## INSTRUCTIONS FOR THE TASK
Go through the entries below and count the lines where "none" occurs. Give nothing but that number.

## RECORDS FOR PROCESSING
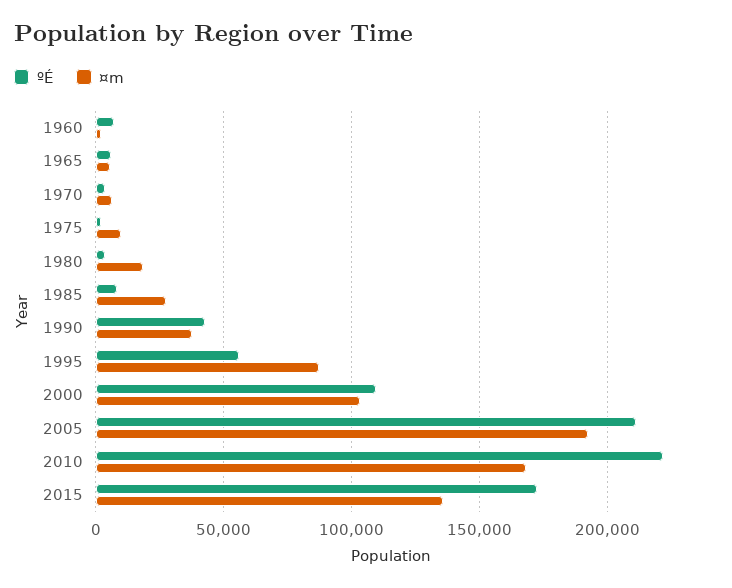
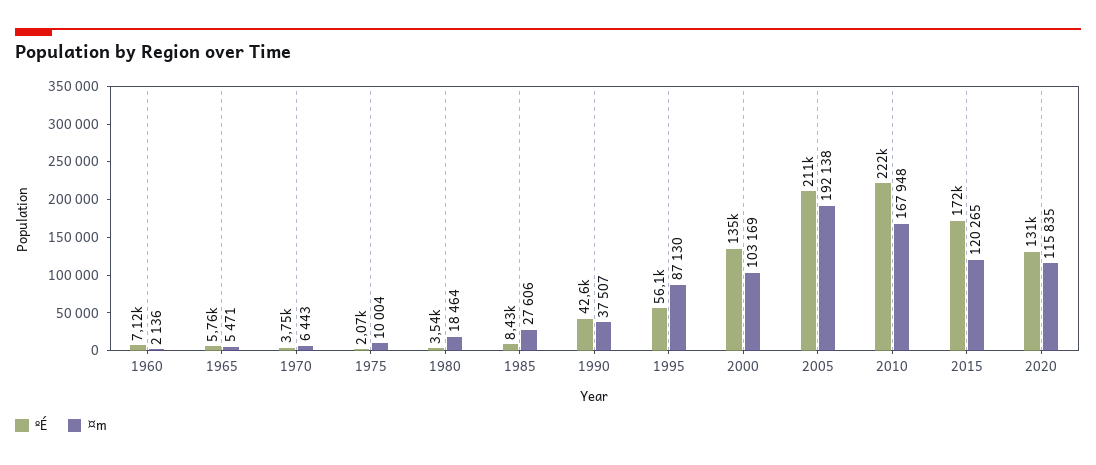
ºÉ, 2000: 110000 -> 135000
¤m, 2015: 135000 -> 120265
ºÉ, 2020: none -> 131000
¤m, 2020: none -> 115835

* * *

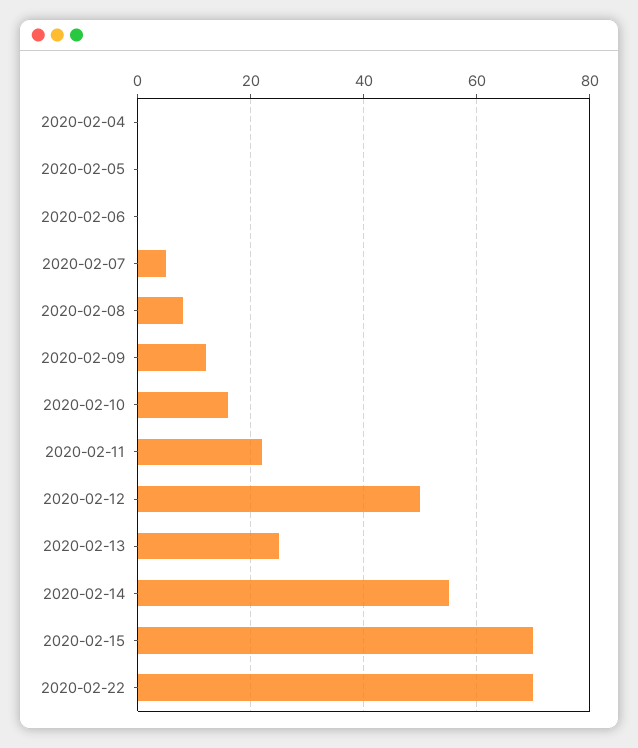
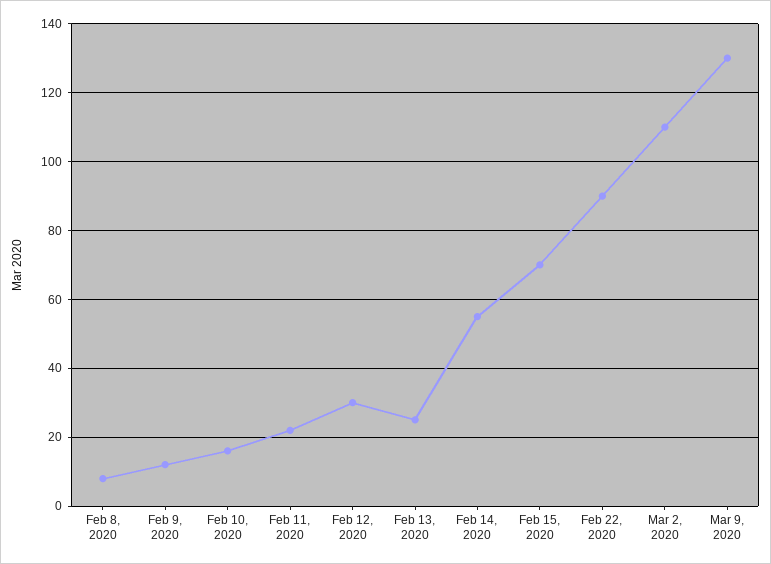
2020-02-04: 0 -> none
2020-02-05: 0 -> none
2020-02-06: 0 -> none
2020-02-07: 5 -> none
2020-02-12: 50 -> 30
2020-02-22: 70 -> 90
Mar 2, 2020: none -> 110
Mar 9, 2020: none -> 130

## ANSWER TO THIS EXERCISE
8